The pull of Jeremy Corbyn at the start of his leadership campaign was, put plainly, someone who stood against all that. Largely unknown up until that point, his anti-austerity politics may have been decades old but they were absolutely of the moment. Because they were relevant and attractive, despite being forged in the class struggles of the 1970s the conjuncture - of decomposing Blairism, anaemic social democracy, and a seemingly triumphant neoliberalism - ensured his was the
most modern politics. Corbyn was a lightning rod, a strange (and unlikely) attractor around which hitherto
unorganised and raw layers of networked workers gathered over the course of his first year as leader and remaking the Labour Party in the process so it better reflected the realities of 21st century class politics. And then when the general election itself was called, the same process repeated itself on a far grander scale. This time it wasn't a couple of hundred thousand drawn to Jeremy Corbyn and Labour,
it was millions, aided by the waging of the electoral battle across the peer-to-peer circuits social media enables.
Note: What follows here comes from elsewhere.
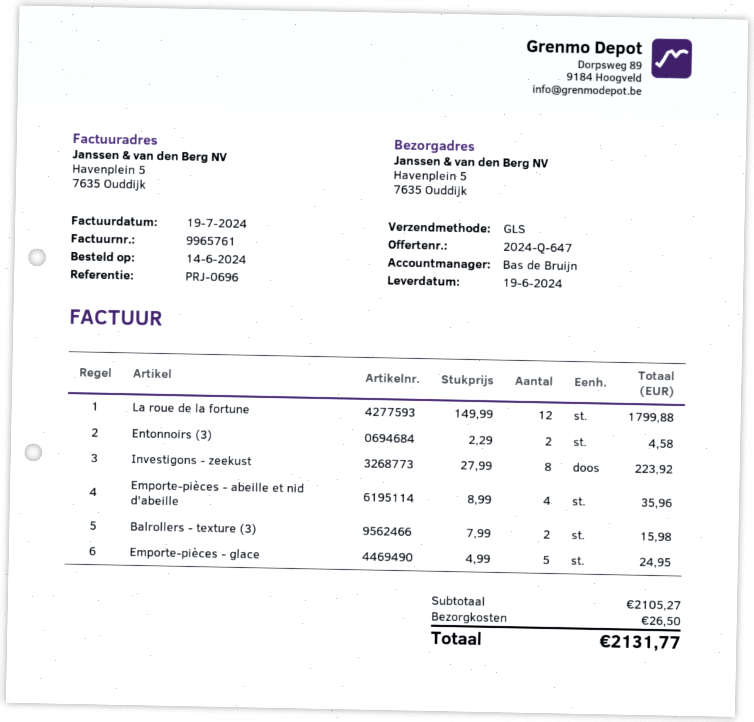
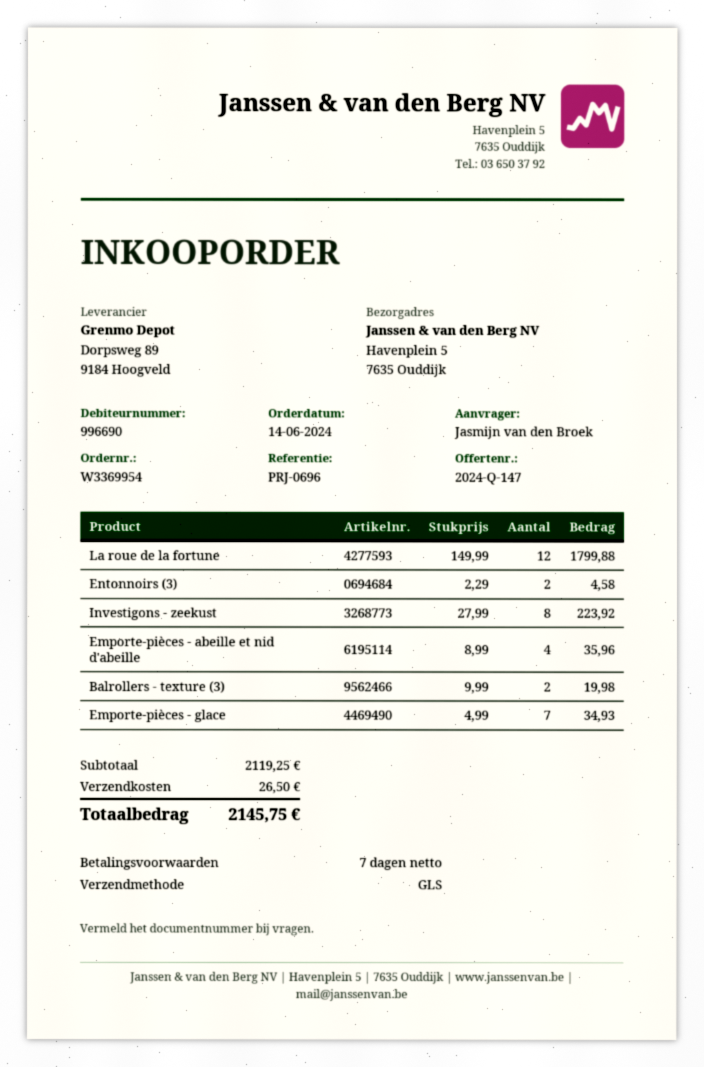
quote number: 2024-Q-647 -> 2024-Q-147
Balrollers - texture (3): 2 x 7.99 = 15.98 -> 2 x 9.99 = 19.98
Emporte-pièces - glace: 5 x 4.99 = 24.95 -> 7 x 4.99 = 34.93
subtotal: 2105.27 -> 2119.25
total: 2131.77 -> 2145.75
Corbyn, despite what the naysayers said, has saved the Labour Party and virtually guaranteed it the next general election because his simple anti-cuts politics, his authenticity and utter absence of cynicism swims with the stream of the general intellect. Rebooted Labourism with its social media savvy sensibility, its inclusivity, its message of hope and optimism bedded around a positive class politics of the overwhelming majority explains how networked workers from the cleaner and shelf stacker to the lifestyle consultant and marketing manager were pulled into its train. And what is more, the overt politicisation of the general intellect means Labour's vote can only but grow. The young are being born into and coming of age within this culture, this new politics of class. And its points of multiplication are reaching out to Tory supporters and bringing them in, corroding and challenging the irrationalisms and unthought assumptions underpinning that politics.
What is happening to Labour is the future. Britain, as the world's first industrial nation showed the rest of the globe its destiny. With the linkage between a transforming Labour Party and the networked worker accomplished, it's quite possible this little island could be about to do the same for politics.